▶ _Assignment_
Print the entries exactly; no image belongs in the copy.

[Web page revision data]
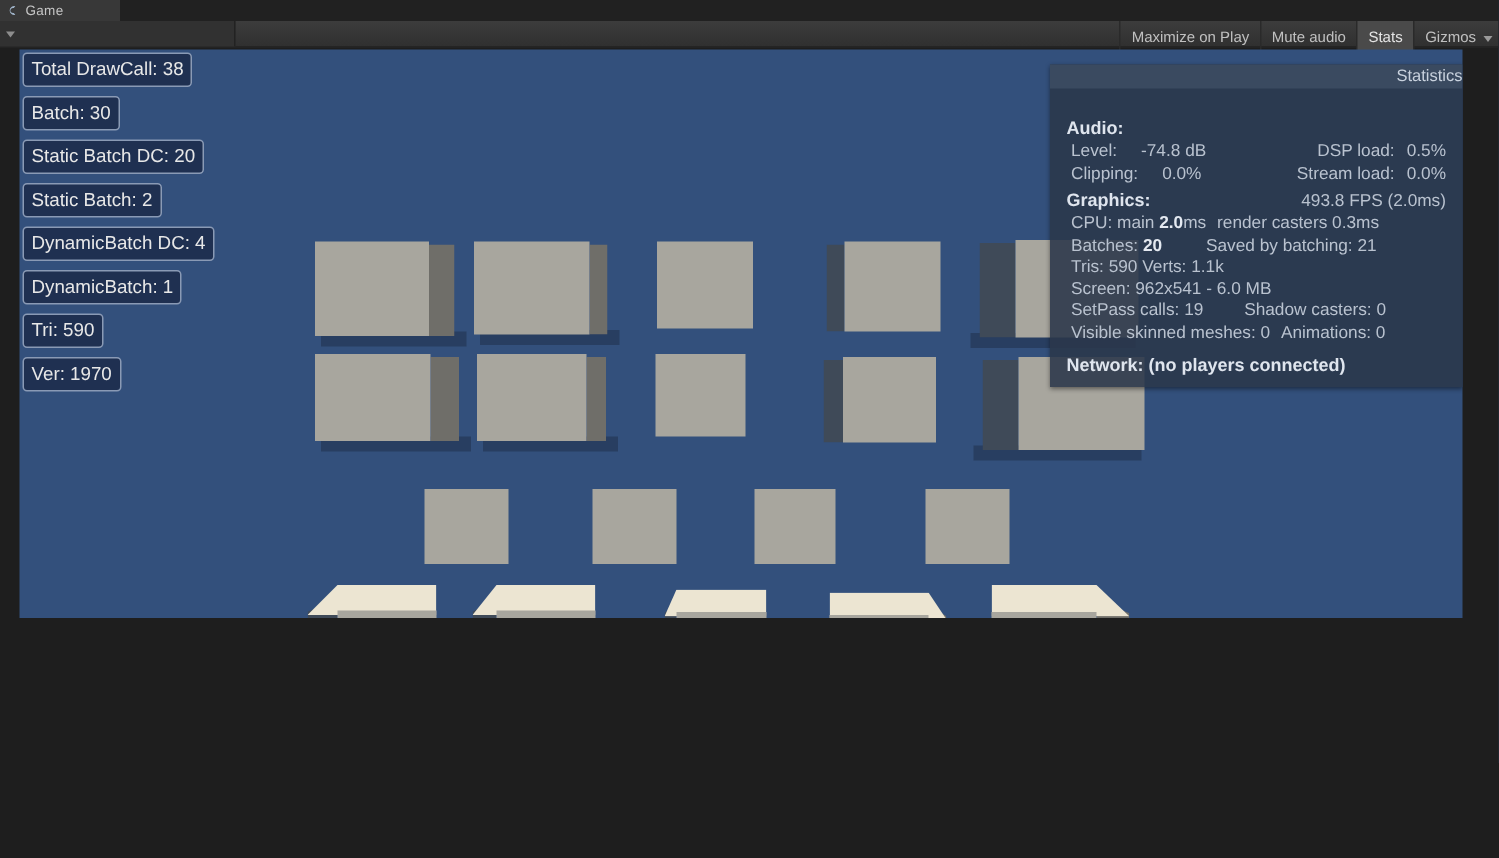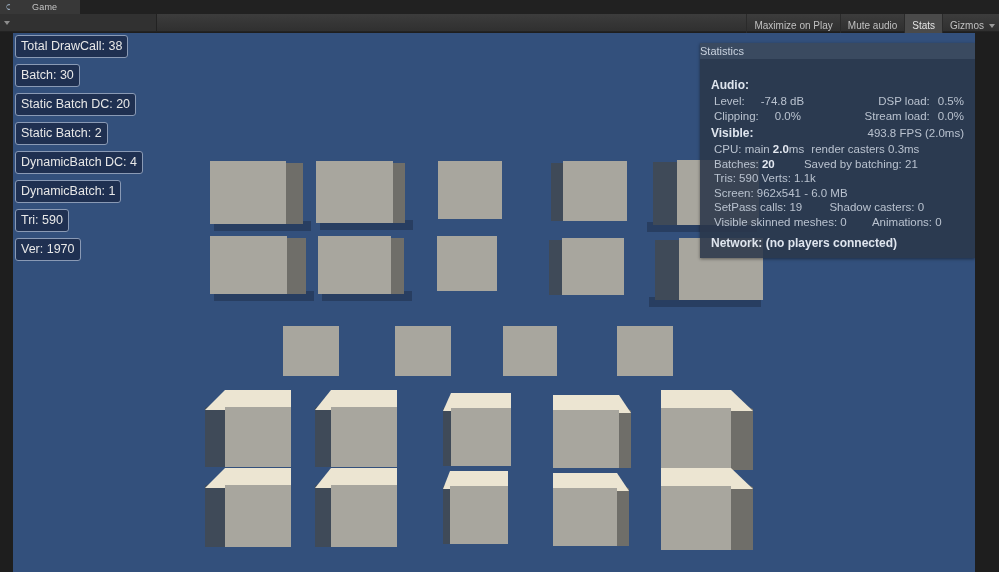--- a/index.html
+++ b/index.html
@@ -8,21 +8,21 @@
     font-family:"Liberation Sans", sans-serif;
     -webkit-font-smoothing:antialiased;
   }
 
   
   #editor{position:absolute;inset:0;background:#1e1e1e;}
 
   .tabstrip{position:absolute;left:0;top:0;width:999px;height:14px;background:#212121;}
   .tab{
     position:absolute;left:0;top:0;height:14px;width:80px;
-    background:#383838;display:flex;align-items:center;gap:20px;
+    background:#383838;display:flex;align-items:center;gap:5px;
     padding-left:4px;box-sizing:border-box;
   }
   .tab-label{font-size:9px;color:#c4c4c4;line-height:14px;letter-spacing:.2px;}
   .gameicon{width:8px;height:8px;position:relative;flex:0 0 auto;}
   .gameicon svg{display:block;}
 
   .toolbar{
     position:absolute;left:0;top:14px;width:999px;height:18px;
     background:linear-gradient(#3c3c3c,#303030);
     border-bottom:1px solid #232323;box-sizing:border-box;
@@ -44,21 +44,21 @@
   }
   .tb-btn.active{background:#4a4a4a;color:#e4e4e4;}
   .tb-btn.gizmos{padding-right:4px;}
   .gizcaret{
     width:0;height:0;border-left:3px solid transparent;border-right:3px solid transparent;
     border-top:4px solid #9a9a9a;margin-left:5px;
   }
 
   
   #viewport{
-    position:absolute;left:13px;top:33px;width:962px;height:539px;
+    position:absolute;left:13px;top:33px;width:962px;height:379px;
     background:#33507c;overflow:hidden;
   }
 
   
   .cube{position:absolute;}
   .face{position:absolute;}
   .f-front{}
   .f-side{}
   .f-top{}
   .shadow{position:absolute;background:rgba(26,40,64,.45);}
@@ -74,21 +74,21 @@
   .dbg-row{display:block;}
 
   
   #stats{
     position:absolute;left:687px;top:10px;width:275px;
     background:rgba(42,55,74,.88);
     box-shadow:0 1px 3px rgba(0,0,0,.45);
     font-size:11.5px;color:#b9c2cf;
   }
   #stats .hdr{
-    height:16px;line-height:16px;text-align:left;background:rgba(60,76,98,.92);
+    height:16px;line-height:16px;text-align:right;background:rgba(60,76,98,.92);
     color:#c9d2de;font-size:11px;
   }
   #stats .body{padding:5px 11px 8px 11px;}
   .sec{font-weight:bold;color:#dfe5ee;font-size:12px;margin-top:3px;margin-bottom:2px;}
   .sec.first{margin-top:14px;}
   .secline{display:flex;justify-content:space-between;align-items:baseline;}
   .sec.net{margin-top:7px;margin-bottom:0;}
   .fps{font-weight:normal;color:#b9c2cf;font-size:11.5px;}
   .srow{display:flex;line-height:14.5px;padding-left:3px;}
   .srow .c1{flex:0 0 auto;}
@@ -262,21 +262,21 @@
           <span style="margin-left:4px;">0.5%</span>
         </div>
         <div class="srow">
           <span class="c1">Clipping:</span>
           <span class="cc">0.0%</span>
           <span class="c2">Stream load:</span>
           <span style="margin-left:4px;">0.0%</span>
         </div>
 
         <div class="sec secline">
-          <span>Visible:</span>
+          <span>Graphics:</span>
           <span class="fps">493.8 FPS (2.0ms)</span>
         </div>
         <div class="gline">
           <span>CPU: main</span>
           <span class="b">2.0</span><span>ms</span>
           <span style="margin-left:4px;">render casters 0.3ms</span>
         </div>
         <div class="gline">
           <span>Batches:</span>
           <span class="b">20</span>
@@ -284,21 +284,21 @@
           <span>21</span>
         </div>
         <div class="gline">Tris: 590 Verts: 1.1k</div>
         <div class="gline">Screen: 962x541 - 6.0 MB</div>
         <div class="gline">
           <span>SetPass calls: 19</span>
           <span style="margin-left:24px;">Shadow casters: 0</span>
         </div>
         <div class="gline">
           <span>Visible skinned meshes: 0</span>
-          <span style="margin-left:22px;">Animations: 0</span>
+          <span style="margin-left:4px;">Animations: 0</span>
         </div>
 
         <div class="sec net">Network: (no players connected)</div>
       </div>
     </div>
 
   </div>
 </div>
 
 </body></html>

▶ _Reply to the task_
--- a/index.html
+++ b/index.html
@@ -8,21 +8,21 @@
     font-family:"Liberation Sans", sans-serif;
     -webkit-font-smoothing:antialiased;
   }
 
   
   #editor{position:absolute;inset:0;background:#1e1e1e;}
 
   .tabstrip{position:absolute;left:0;top:0;width:999px;height:14px;background:#212121;}
   .tab{
     position:absolute;left:0;top:0;height:14px;width:80px;
-    background:#383838;display:flex;align-items:center;gap:20px;
+    background:#383838;display:flex;align-items:center;gap:5px;
     padding-left:4px;box-sizing:border-box;
   }
   .tab-label{font-size:9px;color:#c4c4c4;line-height:14px;letter-spacing:.2px;}
   .gameicon{width:8px;height:8px;position:relative;flex:0 0 auto;}
   .gameicon svg{display:block;}
 
   .toolbar{
     position:absolute;left:0;top:14px;width:999px;height:18px;
     background:linear-gradient(#3c3c3c,#303030);
     border-bottom:1px solid #232323;box-sizing:border-box;
@@ -44,21 +44,21 @@
   }
   .tb-btn.active{background:#4a4a4a;color:#e4e4e4;}
   .tb-btn.gizmos{padding-right:4px;}
   .gizcaret{
     width:0;height:0;border-left:3px solid transparent;border-right:3px solid transparent;
     border-top:4px solid #9a9a9a;margin-left:5px;
   }
 
   
   #viewport{
-    position:absolute;left:13px;top:33px;width:962px;height:539px;
+    position:absolute;left:13px;top:33px;width:962px;height:379px;
     background:#33507c;overflow:hidden;
   }
 
   
   .cube{position:absolute;}
   .face{position:absolute;}
   .f-front{}
   .f-side{}
   .f-top{}
   .shadow{position:absolute;background:rgba(26,40,64,.45);}
@@ -74,21 +74,21 @@
   .dbg-row{display:block;}
 
   
   #stats{
     position:absolute;left:687px;top:10px;width:275px;
     background:rgba(42,55,74,.88);
     box-shadow:0 1px 3px rgba(0,0,0,.45);
     font-size:11.5px;color:#b9c2cf;
   }
   #stats .hdr{
-    height:16px;line-height:16px;text-align:left;background:rgba(60,76,98,.92);
+    height:16px;line-height:16px;text-align:right;background:rgba(60,76,98,.92);
     color:#c9d2de;font-size:11px;
   }
   #stats .body{padding:5px 11px 8px 11px;}
   .sec{font-weight:bold;color:#dfe5ee;font-size:12px;margin-top:3px;margin-bottom:2px;}
   .sec.first{margin-top:14px;}
   .secline{display:flex;justify-content:space-between;align-items:baseline;}
   .sec.net{margin-top:7px;margin-bottom:0;}
   .fps{font-weight:normal;color:#b9c2cf;font-size:11.5px;}
   .srow{display:flex;line-height:14.5px;padding-left:3px;}
   .srow .c1{flex:0 0 auto;}
@@ -262,21 +262,21 @@
           <span style="margin-left:4px;">0.5%</span>
         </div>
         <div class="srow">
           <span class="c1">Clipping:</span>
           <span class="cc">0.0%</span>
           <span class="c2">Stream load:</span>
           <span style="margin-left:4px;">0.0%</span>
         </div>
 
         <div class="sec secline">
-          <span>Visible:</span>
+          <span>Graphics:</span>
           <span class="fps">493.8 FPS (2.0ms)</span>
         </div>
         <div class="gline">
           <span>CPU: main</span>
           <span class="b">2.0</span><span>ms</span>
           <span style="margin-left:4px;">render casters 0.3ms</span>
         </div>
         <div class="gline">
           <span>Batches:</span>
           <span class="b">20</span>
@@ -284,21 +284,21 @@
           <span>21</span>
         </div>
         <div class="gline">Tris: 590 Verts: 1.1k</div>
         <div class="gline">Screen: 962x541 - 6.0 MB</div>
         <div class="gline">
           <span>SetPass calls: 19</span>
           <span style="margin-left:24px;">Shadow casters: 0</span>
         </div>
         <div class="gline">
           <span>Visible skinned meshes: 0</span>
-          <span style="margin-left:22px;">Animations: 0</span>
+          <span style="margin-left:4px;">Animations: 0</span>
         </div>
 
         <div class="sec net">Network: (no players connected)</div>
       </div>
     </div>
 
   </div>
 </div>
 
 </body></html>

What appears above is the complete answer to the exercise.